Tuesday, April 21, 2009

Too Dang Hot

20090421 pencast

These two posts over at Just Write got me thinking about records again, and more than once have I ogled one of those old console record players at the secondhand shop and dreamed of somehow hauling it home unnoticed. I don't think that's going to happen anytime soon.

7 comments:

Mike Speegle said...

I still have a hard time wrapping my head around the concept of living in a home without central air. Inhuman, is what it is.

In other news, you have inadvertently inspired me to go look for a pair of big, heavy earphones.

Olivander said...

Yep, those days before central air (heck, even before air conditioners, when the only source of relief was an exhaust fan wedged in the window) were when we valued big, leaf-dropping, sap-dripping shade trees in the front yard. These days, I drive around the newer parts of town and all I see are barren yards. They remind me of the shanties we used to see out by themselves in the remoter wilds of the prairie, surrounded by nothing taller than the waist-high grass. We'd see them and wonder how anyone could survive out there in the baking summer head and ravaging winter winds.

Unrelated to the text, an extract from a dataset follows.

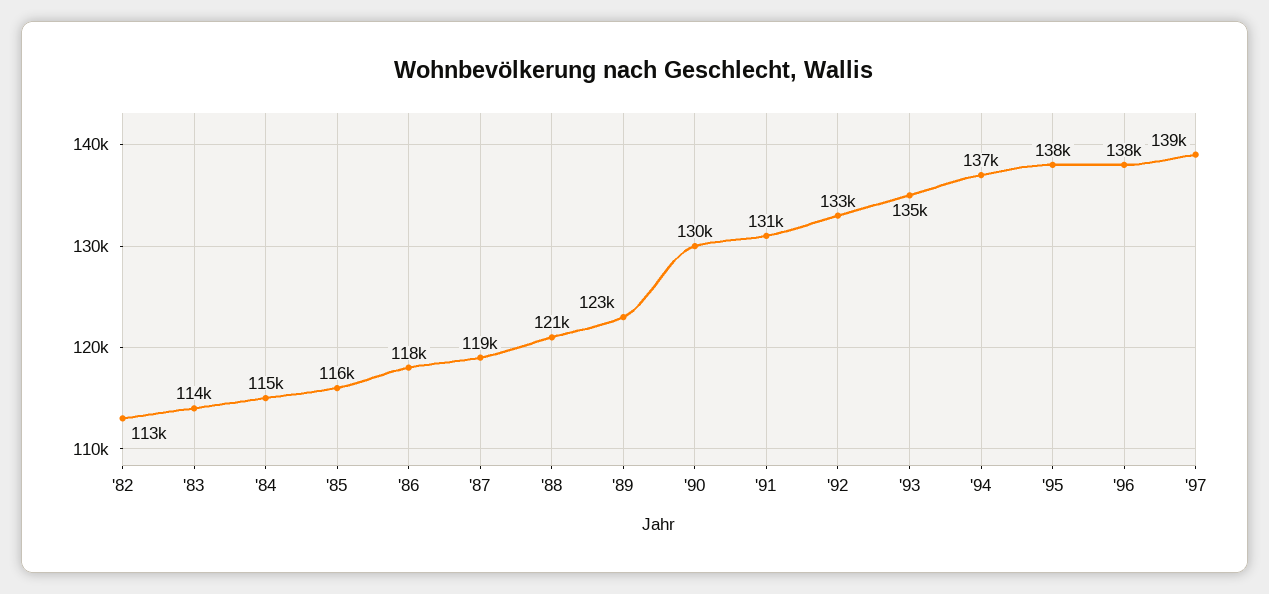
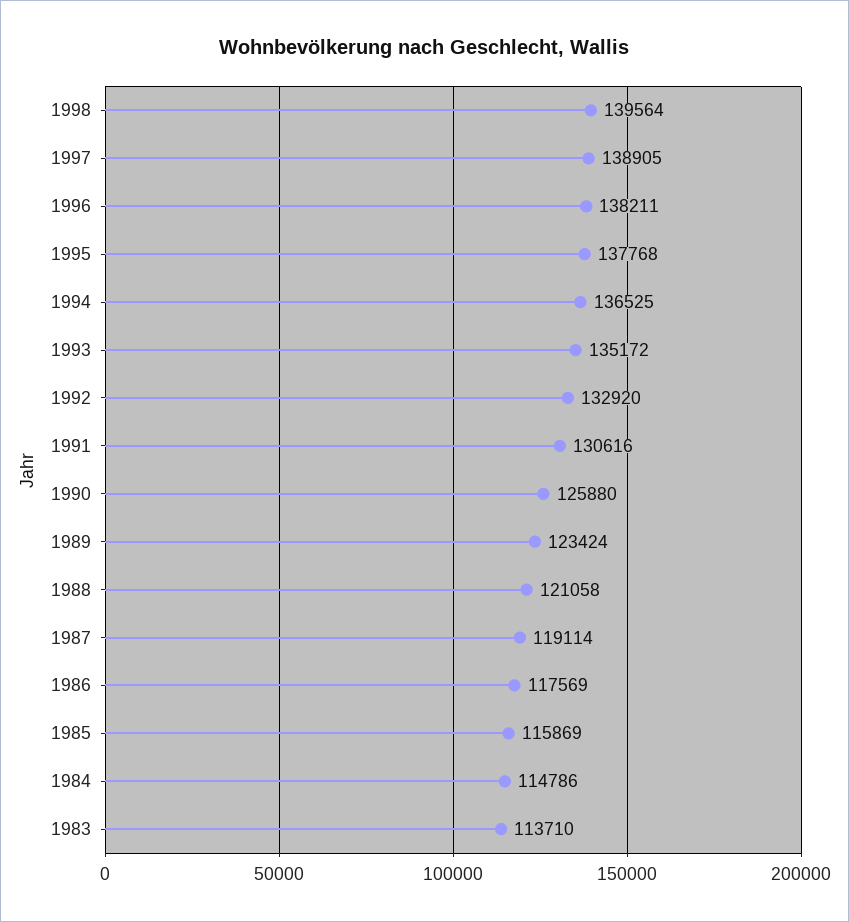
'82: 113000 -> none
'90: 130000 -> 125880
1998: none -> 139564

Just for the record, West Virginia--the hill country especially--freaks me out.

mpclemens said...

Our current house is a typical California rancher, built in the post-WWII boom time, but the neighborhoods have had time to have all the newness smoothed out of them. The houses, tiny as they are, have character for the various additions and refurbs and the sticky doorframes and plaster cracks that come with living in a seismically active area. We also have a lovely tree-lined street with great climbable sycamore trees that drop leaves and bark and branches and shade almost all year 'round. I couldn't live in a place without a decent mature tree on the property, it's just wrong, even where water is as precious as it is out here (another drought year for us.)

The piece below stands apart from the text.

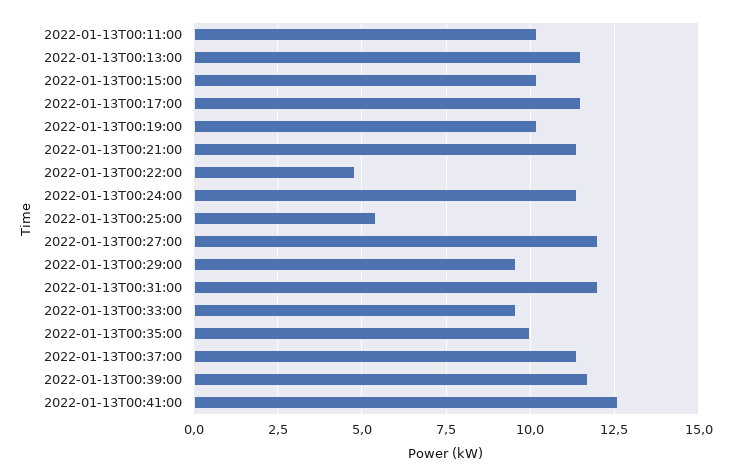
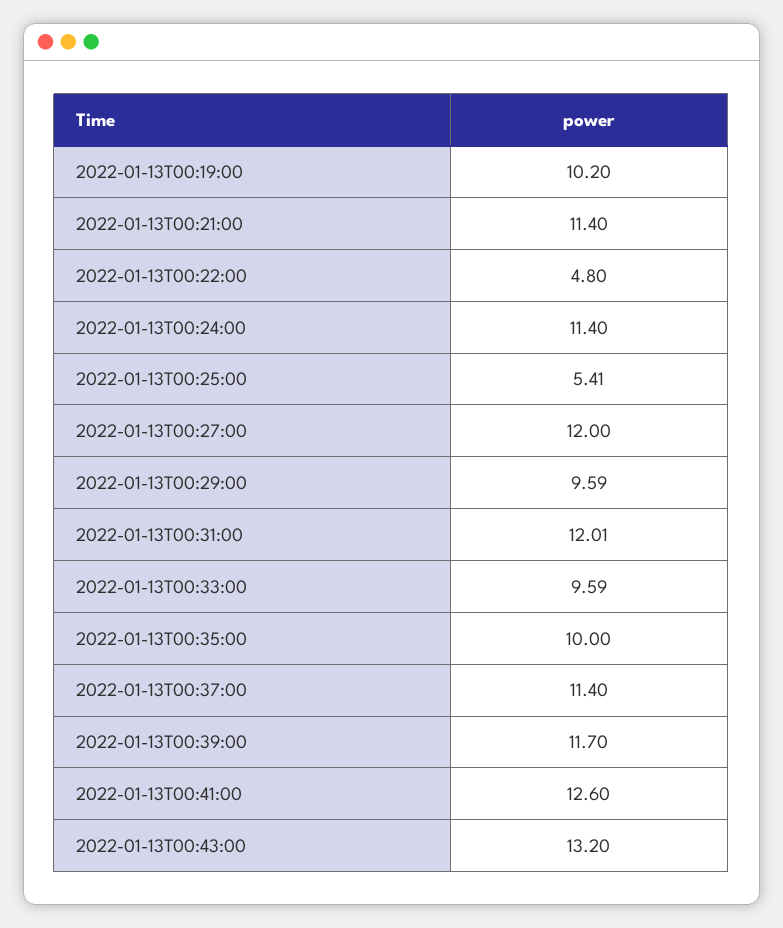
2022-01-13T00:11:00: 10.25 -> none
2022-01-13T00:13:00: 11.5 -> none
2022-01-13T00:15:00: 10.25 -> none
2022-01-13T00:17:00: 11.5 -> none
2022-01-13T00:43:00: none -> 13.2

Living on the plains completely gave me the willies -- it's like trying to eat at a table in the middle of an empty restaurant... too agoraphobic to be comfortable.

Strikethru said...

Let it be noted that those of us in the Northwest don't have central air in our houses, generally speaking. I don't. This becomes a real problem for about 1-2 weeks a year, usually in August, when Washingtonians spend a lot of time at the movies, or wandering the aisles of Target.

speculator said...

Your words remind me of the pre-"personal stereo" days when it was common- at least in urban places- to walk through the city and hear music coming out of open windows (usually from speakers facing out!).
If not music, it would be a baseball broadcast (in Maine, the Red Sox).
Ever watch a ball game through a TV shop store window, with other pedestrians?

The Maine coast doesn't get the hot weather you refer to, but your posting does bring back memories!

Duffy Moon said...

Chez Moon does not have central air. We use a few window units as needed in July and August, and it's never uncomfortable.

Lots of shade trees around. What we're experiencing now, however, is a disturbing and growing sense that trees are the enemy. An uptick in weird little windstorms of late has sent some monstrous old trees crashing down - sometimes a little too close for comfort. We're having a tree butcher come out in the next week or so to take out one huge and ominous weak-crotched (titter as appropriate) tree, swaying houseward in a threatening way.

I recall back in the day when we lived in the upper floor of an old house, and had no AC. We spent much of that summer in the frigid air of the local second-run movie theater. Saw a lot of crappy movies ("Fluke"?!) but stayed cool.

Monda said...

No air conditioning? We'd all die in a week down here. I've had mine on for almost a month now and will until the end of October.

And yes, I remember a time when no one had central air, even down here. But there were all sorts of workarounds: attic fans, ceiling fans, sleeping porches, table-top fans, standing in front of an open fridge, window fans, covered front porches, hand-fans, and huge glasses of iced tea. The air was still over 100 degrees and thick as oatmeal, but it was moving.

I'm too spoiled to live like that anymore.